Beltré made such a habit of toughing out injuries he became a master at playing through them. In some ways, injuries actually might have made him better. Beltré spent the last five months of his breakout 2004 season playing through two bone spurs in one of his ankles, a development some believe might have forced him to be more patient and make better use of his hands in the batter's box. His elite arm strength allowed him to make difficult throws without doing too much work with his lower half, a blessing given the assortment of leg issues that plagued him. Early on, when throwing errors were a problem, having less mobility in his legs actually helped his accuracy.

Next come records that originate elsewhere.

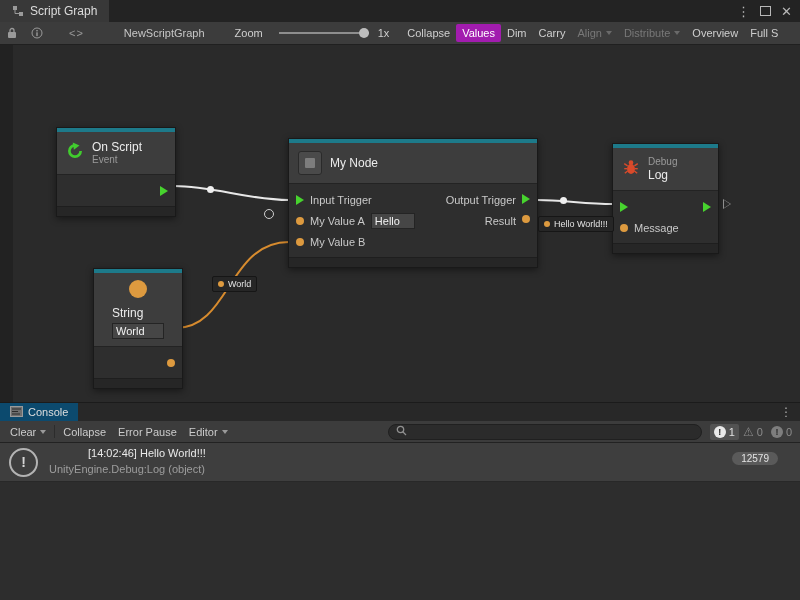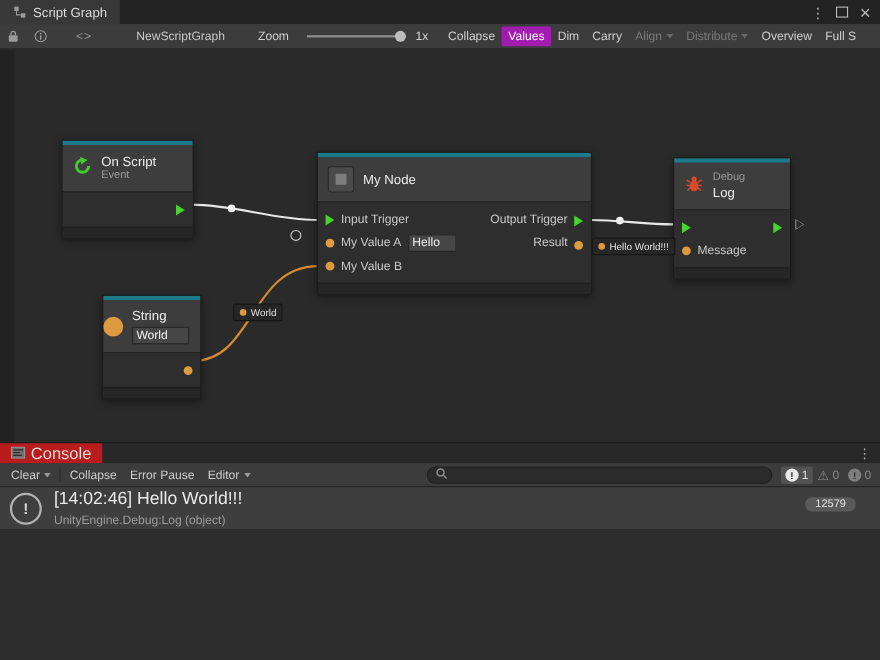"Output Trigger" .pright { align-items: flex-end -> flex-start }
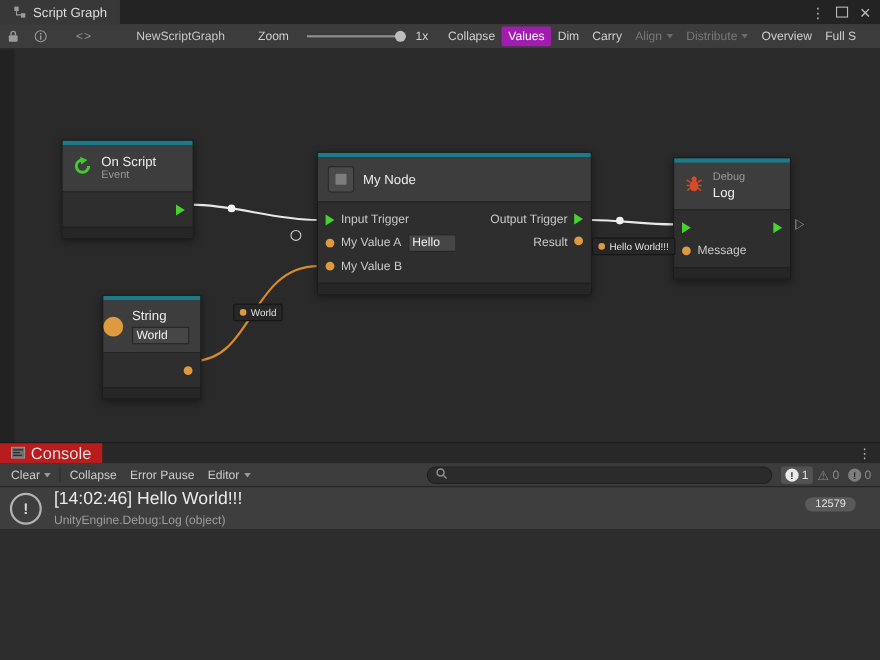"String" div.nheader { flex-direction: none -> column }
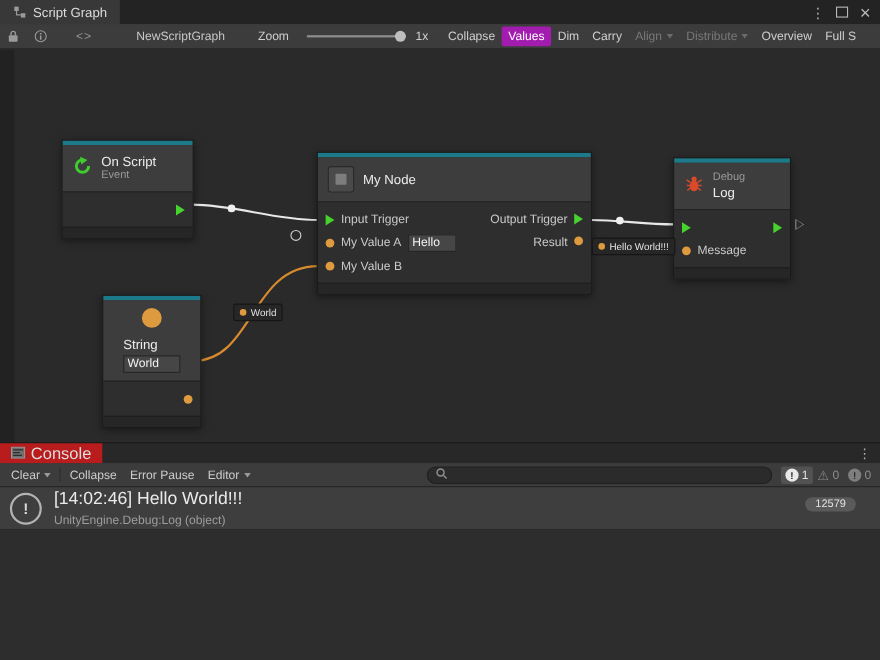"Console" .ctab { background: #b91c1c -> #0c4a6e; font-size: 15px -> 11px }
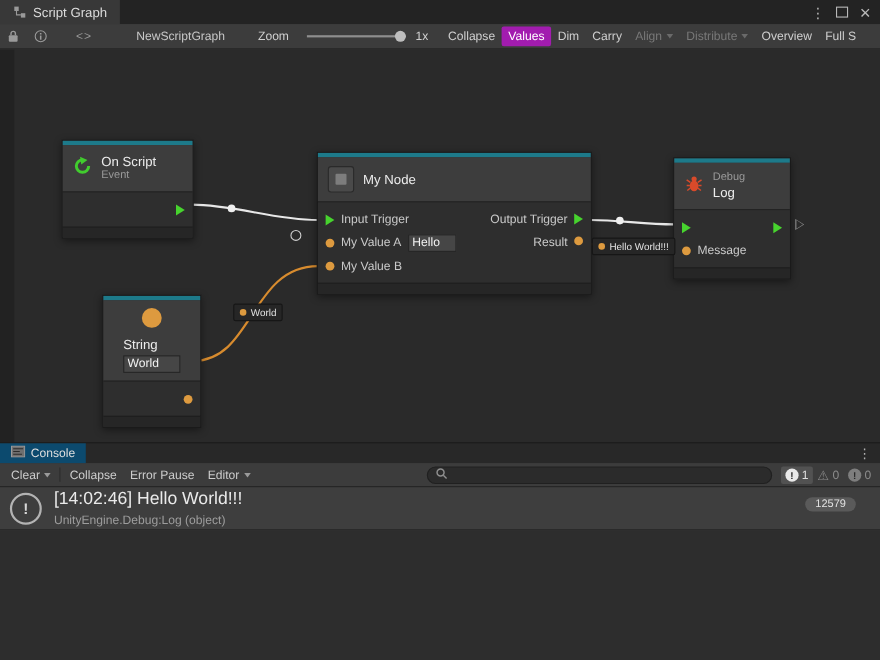"[14:02:46] Hello World!!!" .cl1 { font-size: 16px -> 11px; margin-left: none -> 39px }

Beltré played in 2,933 regular-season games in a career that spanned 21 years, more than all but 14 people in major league history.



He willed his way through an inordinate amount of them.



"I think it was this mix of competitiveness, pride and responsibility," Daniels said. "It was just like, 'If I can go, I'm going to do it. I want to be there for my teammates. I want to win.' All the right reasons. He never vocalized that, so I don't want to put words in his mouth. But that was always my sense."